Why Concrete Became the Default Material of the Modern World
Concrete is everywhere because it is cheap, plastic before it sets, and almost indestructible after. No other material combines those three properties at scale. Steel rusts. Wood rots. Stone requires skilled quarrying and cutting. Concrete can be poured by anyone, into any form, and left to cure into something that will outlast the people who made it.
The Romans understood this. Their mix of volcanic ash, seawater, and lime produced a material that has endured two millennia in harbor conditions that would destroy modern Portland cement in decades. The irony is that the Roman formula was lost, and what replaced it is in many ways inferior — sufficient for buildings meant to last fifty years, inadequate for the kind of permanence civilizations once took for granted.

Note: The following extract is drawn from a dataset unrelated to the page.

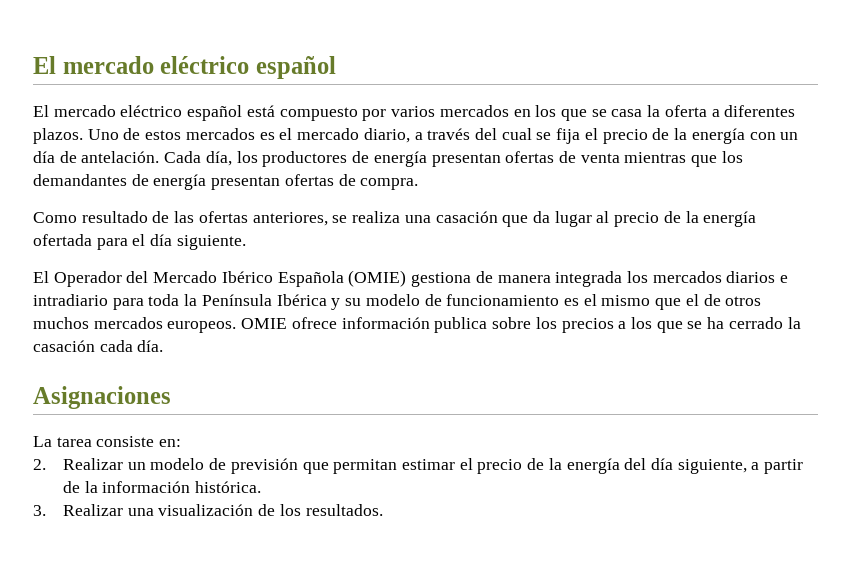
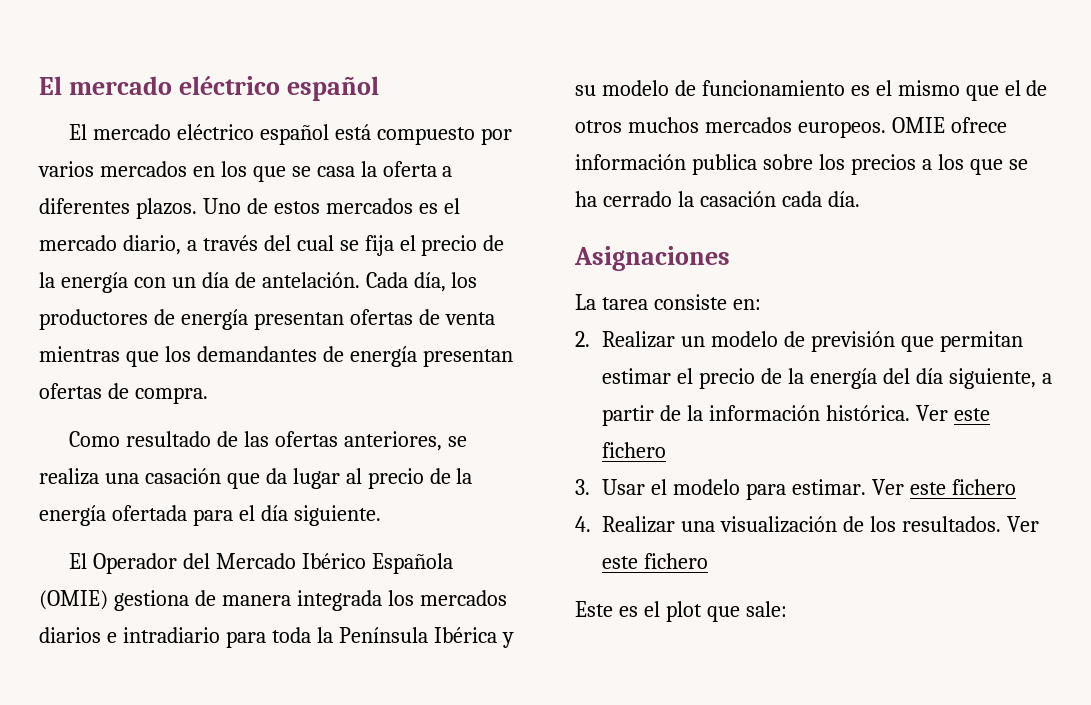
[33,505,46,516] // 3. -> [915,405,990,421] [602,442,667,458] [575,479,1016,500] [575,516,591,532] Ver este fichero // 3. Usar el modelo para estimar. Ver este fichero // 4.
(383, 510) none -> [1006,516,1039,532] [602,553,708,569] [575,601,787,622] Ver este fichero // Este es el plot que sale:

Modern cities are concrete cities. The preference is not aesthetic. Architects who have worked in concrete long enough will tell you it rewards discipline and punishes carelessness, that every joint and pour line becomes part of the finished surface. Brutalism was not an accident of taste but a logical response to the material's nature — stop pretending concrete is something else, let it be what it is.
The material has a carbon problem that is not easily solved. Cement production accounts for roughly eight percent of global CO2 emissions. Substitutes exist — geopolymer cements, supplementary cementitious materials — but the supply chains and testing regimes built around Portland cement are entrenched. Changing them requires regulatory movement that moves at a different pace than climate science.
What concrete built will not easily be unmade. The highways, the towers, the dams, the seawalls — they are the bones of the twentieth century, and they are aging. The next fifty years will be defined less by what gets built in concrete and more by what gets maintained, replaced, or abandoned.